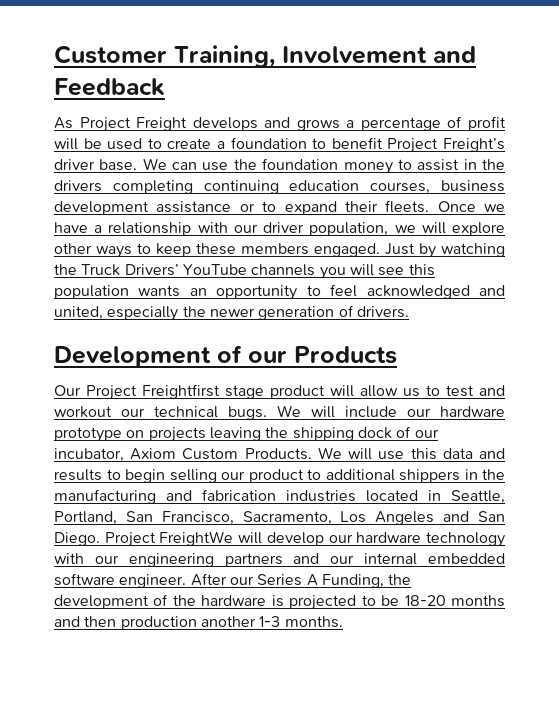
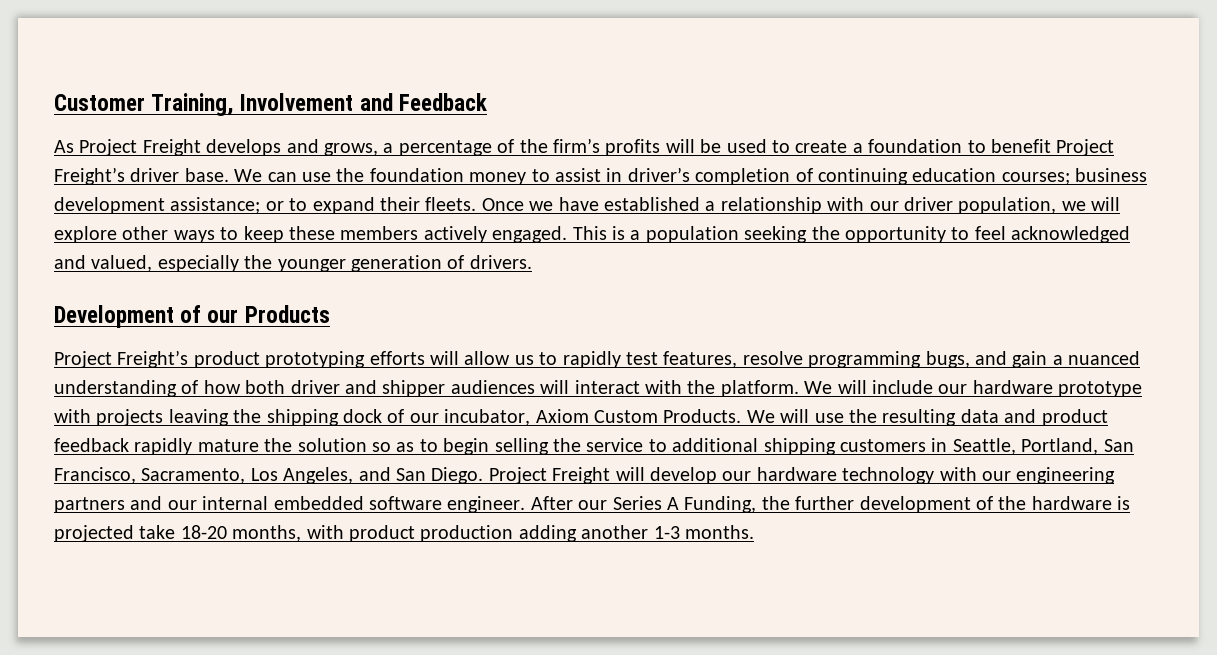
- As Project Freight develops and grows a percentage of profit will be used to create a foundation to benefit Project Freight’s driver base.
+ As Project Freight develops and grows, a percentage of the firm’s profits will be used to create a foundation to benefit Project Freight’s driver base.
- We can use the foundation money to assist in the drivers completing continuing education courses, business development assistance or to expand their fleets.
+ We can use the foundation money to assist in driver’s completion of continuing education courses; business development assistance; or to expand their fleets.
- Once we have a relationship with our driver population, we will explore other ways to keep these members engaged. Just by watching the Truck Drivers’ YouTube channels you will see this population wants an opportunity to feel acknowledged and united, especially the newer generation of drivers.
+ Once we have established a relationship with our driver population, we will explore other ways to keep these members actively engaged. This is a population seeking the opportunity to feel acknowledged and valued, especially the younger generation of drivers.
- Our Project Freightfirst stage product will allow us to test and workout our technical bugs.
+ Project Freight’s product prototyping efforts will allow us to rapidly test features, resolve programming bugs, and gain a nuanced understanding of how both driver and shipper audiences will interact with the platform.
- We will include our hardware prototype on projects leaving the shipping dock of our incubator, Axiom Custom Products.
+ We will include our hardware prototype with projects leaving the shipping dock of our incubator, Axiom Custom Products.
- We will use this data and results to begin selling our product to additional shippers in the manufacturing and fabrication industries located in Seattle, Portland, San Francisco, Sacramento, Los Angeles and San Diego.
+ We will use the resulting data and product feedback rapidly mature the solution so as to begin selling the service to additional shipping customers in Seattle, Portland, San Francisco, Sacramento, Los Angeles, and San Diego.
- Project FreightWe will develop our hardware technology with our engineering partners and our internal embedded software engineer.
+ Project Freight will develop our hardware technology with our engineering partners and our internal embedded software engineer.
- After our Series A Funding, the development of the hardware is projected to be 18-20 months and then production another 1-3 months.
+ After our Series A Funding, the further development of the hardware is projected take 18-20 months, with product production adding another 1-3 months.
· · · · · · ·
» **Problem to solve**: Please give back exactly the lines of this listing beginning at the line with "- Our Project" and ending with the line with "- We will use", both included, and nothing else.

» **Answer to the problem**:
- Our Project Freightfirst stage product will allow us to test and workout our technical bugs.
+ Project Freight’s product prototyping efforts will allow us to rapidly test features, resolve programming bugs, and gain a nuanced understanding of how both driver and shipper audiences will interact with the platform.
- We will include our hardware prototype on projects leaving the shipping dock of our incubator, Axiom Custom Products.
+ We will include our hardware prototype with projects leaving the shipping dock of our incubator, Axiom Custom Products.
- We will use this data and results to begin selling our product to additional shippers in the manufacturing and fabrication industries located in Seattle, Portland, San Francisco, Sacramento, Los Angeles and San Diego.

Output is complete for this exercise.